Non tento neanche di riassumerle, dato che la creatività della gente nel fottere datori di lavoro e colleghi, facendo il massimo danno possibile data la posizione, senza neanche guadagnarci qualcosa, è sconfinata.

Non riesco davvero a capire come si possa parlare di "indennità di licenziamento" per casi in cui sarebbe il dipendente a dover indennizzare il datore di lavoro, Michele.

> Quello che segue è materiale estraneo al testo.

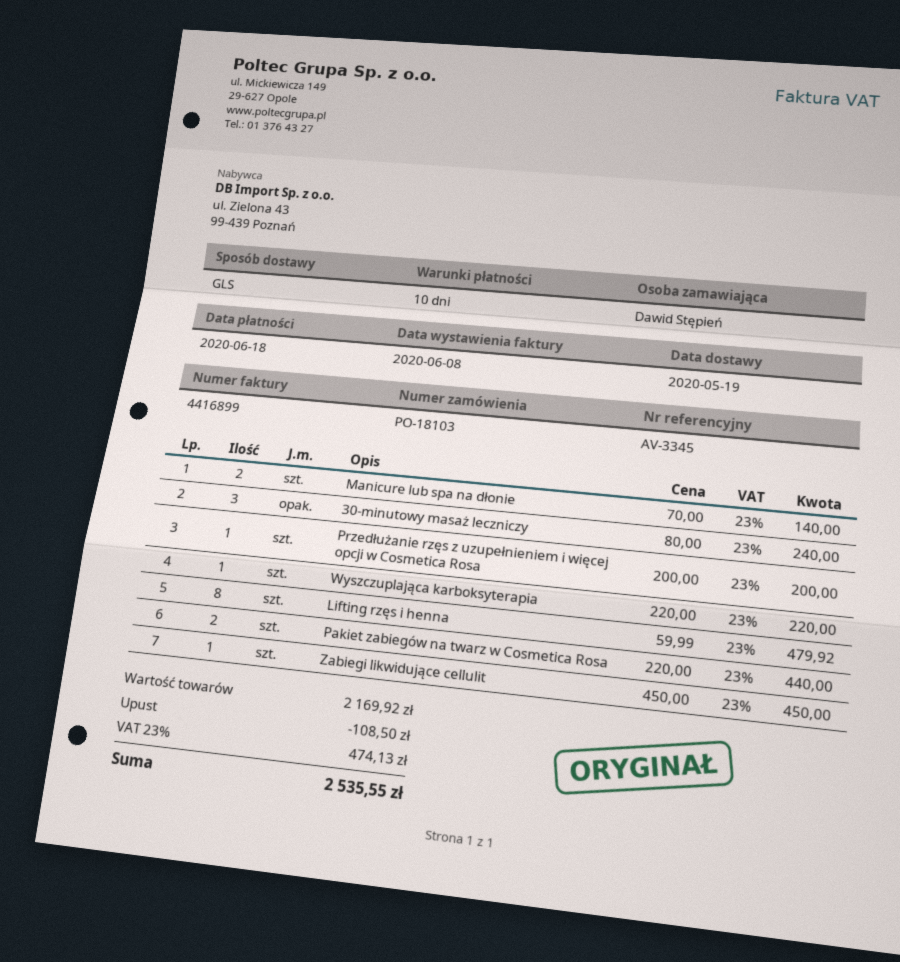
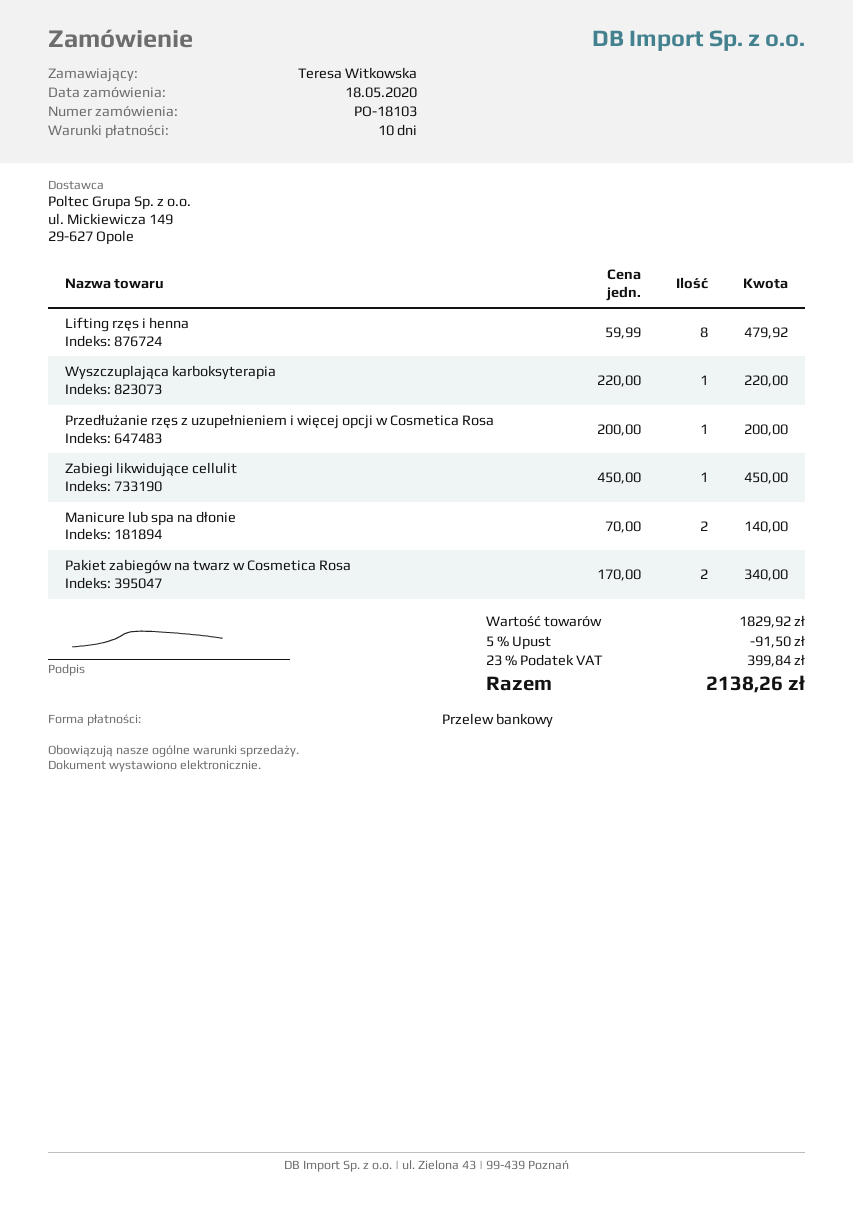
ordered by: Dawid Stępień -> Teresa Witkowska
30-minutowy masaż leczniczy: 3 x 80.00 = 240.00 -> none
Pakiet zabiegów na twarz w Cosmetica Rosa: 2 x 220.00 = 440.00 -> 2 x 170.00 = 340.00
subtotal: 2169.92 -> 1829.92
discount: 108.50 -> 91.50
tax: 23% = 474.13 -> 23% = 399.84
total: 2535.55 -> 2138.26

Con le norme attuali, è ancora possibile che qualcuno, dopo averne fatte di tutti i colori, accetti di firmare la lettera di licenziamento senza fare troppe storie, anche se nella maggior parte dei casi le imprese devono accettare di pagare molti mesi di paga a dei veri delinquenti.
Da quel che capisco, con la riforma Ichino, si pagherebbe sempre.

La vera riforma da attuare dovrebbe compiere il miracolo di far distinguere delinquenti da imbranati sfortunati. Questo mi pare il vero problema della difesa dei lavoratori in italia.

Se tu parli di uno non troppo sveglio oppure che semplicemente che si ritrova nel posto sbagliato e dev'essere lasciato a casa per poter aumentare la produttività dell'azienda, capisco che abbia diritto a una compensazione e francamente dubito che la maggioranza degli imprenditori voglia negarla in un caso simile. Il problema è che ti obbligano a regalare mesi di paga a gente che ne ha già rubati parecchi, sotto varie forme...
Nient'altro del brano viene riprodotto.